Directions: Copy, word for word, the opening line of the data and each line after it until the line that contains "-> [61,858,382,873] /etc/systemd/system/rpi-openvpn@.service", which is included. Leave the pictures out.

Materials provided:
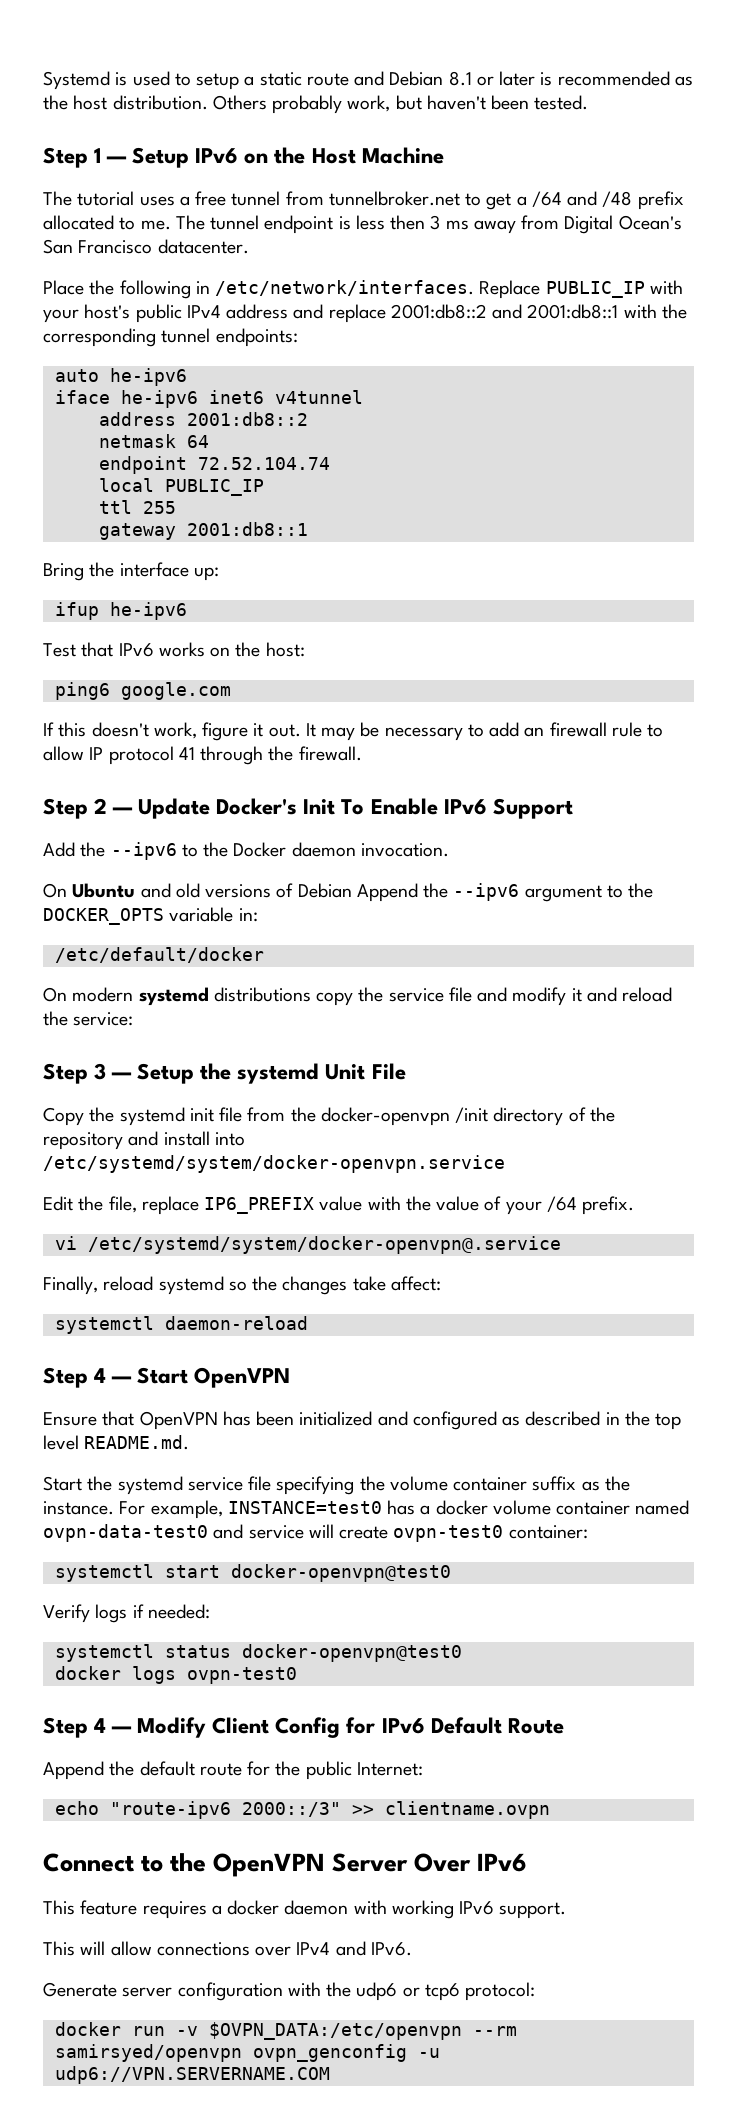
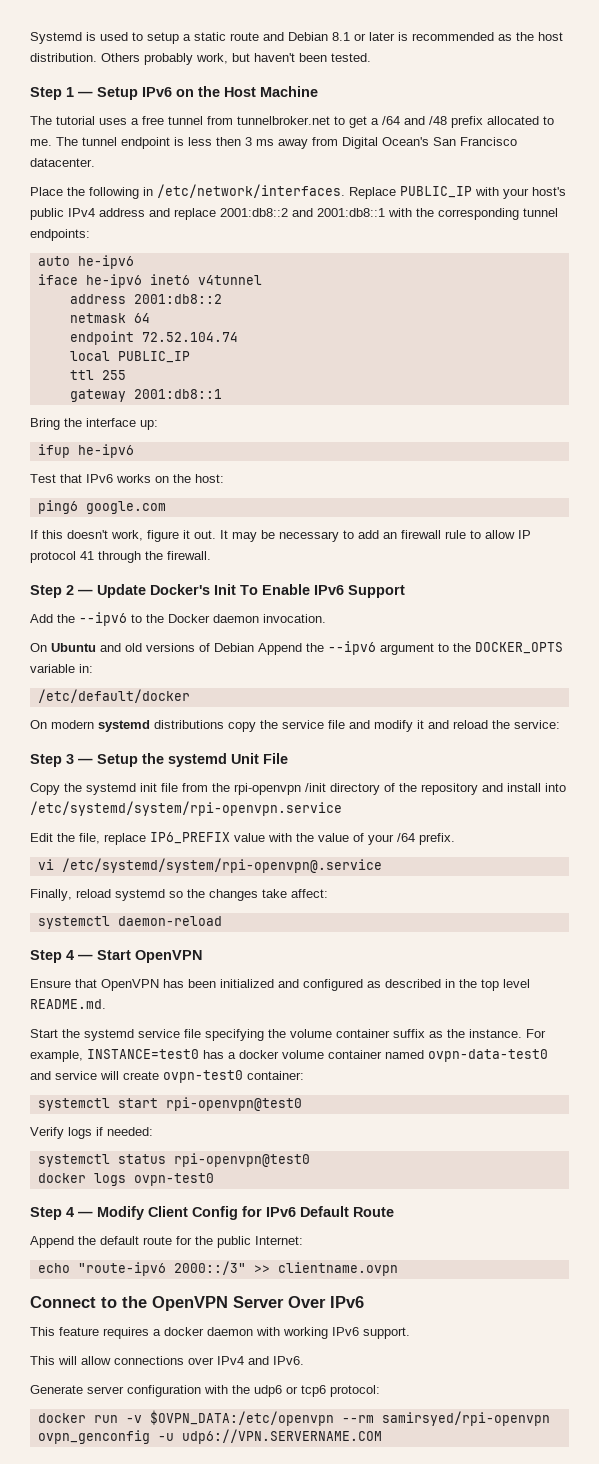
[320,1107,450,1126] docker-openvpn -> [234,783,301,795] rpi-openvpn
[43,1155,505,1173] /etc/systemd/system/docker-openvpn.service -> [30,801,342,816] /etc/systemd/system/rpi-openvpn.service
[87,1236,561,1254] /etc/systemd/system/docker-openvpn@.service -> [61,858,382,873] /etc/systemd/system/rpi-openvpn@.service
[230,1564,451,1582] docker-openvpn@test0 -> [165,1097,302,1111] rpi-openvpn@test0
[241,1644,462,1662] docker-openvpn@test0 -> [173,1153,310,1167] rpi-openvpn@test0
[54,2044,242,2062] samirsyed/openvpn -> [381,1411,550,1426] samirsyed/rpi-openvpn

Answer to this problem:
[320,1107,450,1126] docker-openvpn -> [234,783,301,795] rpi-openvpn
[43,1155,505,1173] /etc/systemd/system/docker-openvpn.service -> [30,801,342,816] /etc/systemd/system/rpi-openvpn.service
[87,1236,561,1254] /etc/systemd/system/docker-openvpn@.service -> [61,858,382,873] /etc/systemd/system/rpi-openvpn@.service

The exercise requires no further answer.